In general you’re correct. But this is a political matter. Putting intellectual principles above common sense is just naive.


I don't understand what for you are the pertinent intellectual principles or what for you counts as common sense in this context.

I don't understand what it means for those principles to be in conflict and I'm not sure that I would agree, upon clarification, that one is being put above the other or that the nature of the relationship between them is such that you choose between them with mutual exclusivity.


I think the author is being open with their conflicts of interest.

Which is a bit of a contrast to what Matt is doing.


There’s a difference between being awkward and being wrong; being persuasive and being right.


> I haven’t really been involved in WordPress for about five years now....Yes, I used to work for WP Engine. I even kinda liked them, for a while (mostly while they just kinda left us alone for the first year or so). But I wouldn’t say my time at the company left a good taste in my mouth.
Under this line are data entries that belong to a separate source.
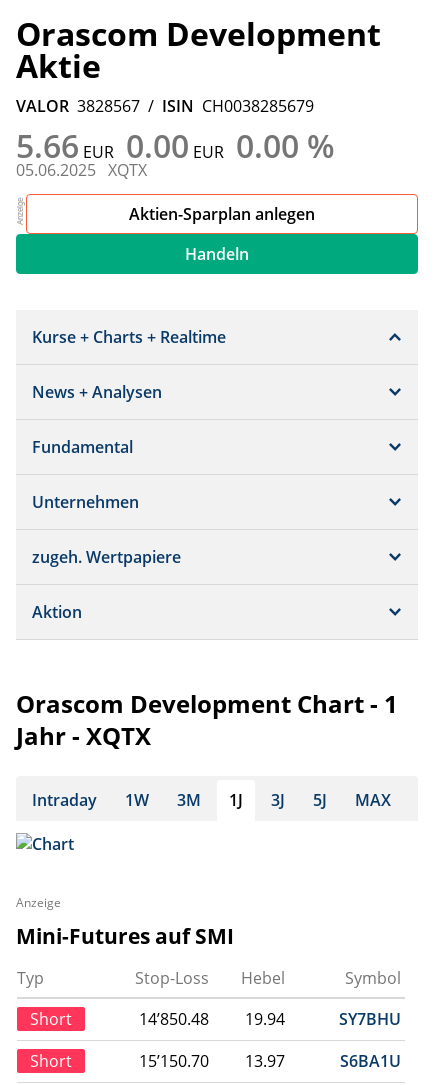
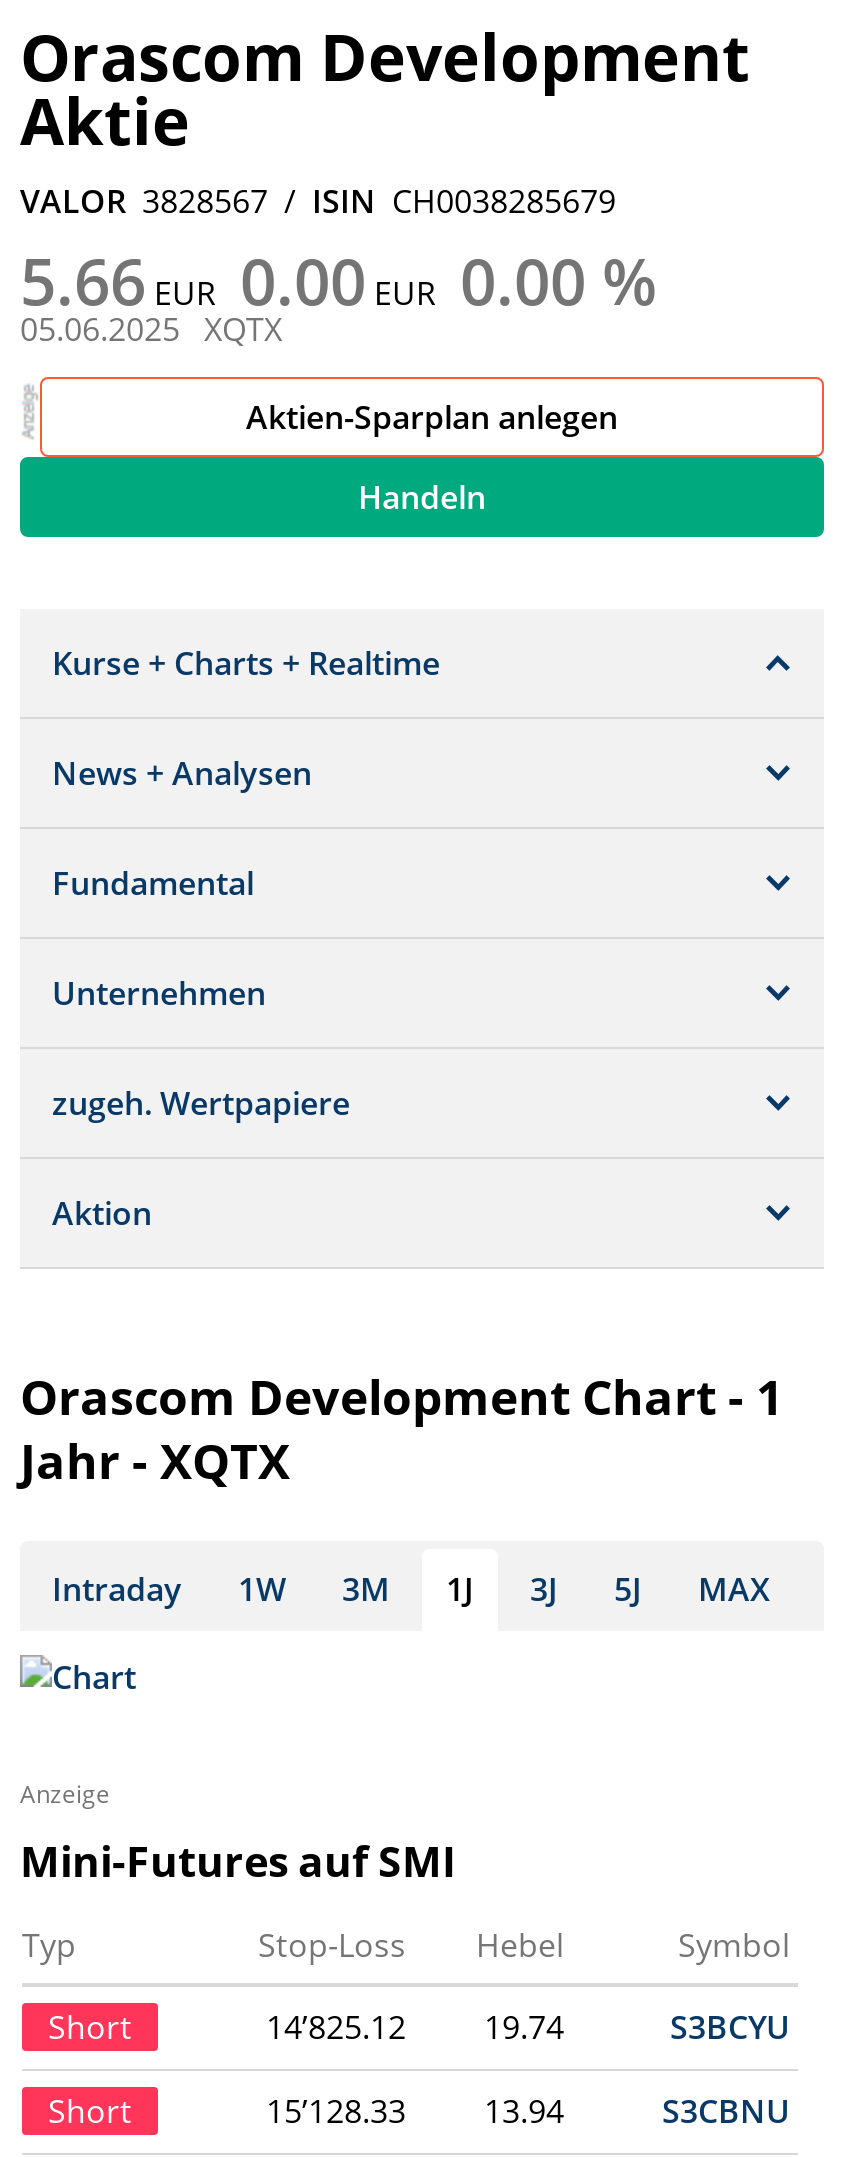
- 14’850.48
- 19.94
- SY7BHU
+ 14’825.12
+ 19.74
+ S3BCYU

- 15’150.70
- 13.97
- S6BA1U
+ 15’128.33
+ 13.94
+ S3CBNU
> We don’t need to dredge up a bunch of old and buried stuff that isn’t really important anyway, but suffice to say: I really don’t have any reason to be a WP Engine cheerleader. Most of the people I knew there have left, and I’ve watched from the sidelines as the company has implemented a bunch of scummy policies and shady sales tactics to squeeze money from their customers and make it harder to leave.

If this isn't good enough for you then you're not being honest, you are just desperately looking for any excuse to defend Mullenweg.


If he didn’t have a financial stake in his former company, WP Engine, he would have put it at the top of his list of disclaimers. His company was acquired by WP Engine, it would be crazy if he didn’t get stock as part of that deal.

The omission of that suggests that he does have a financial stake.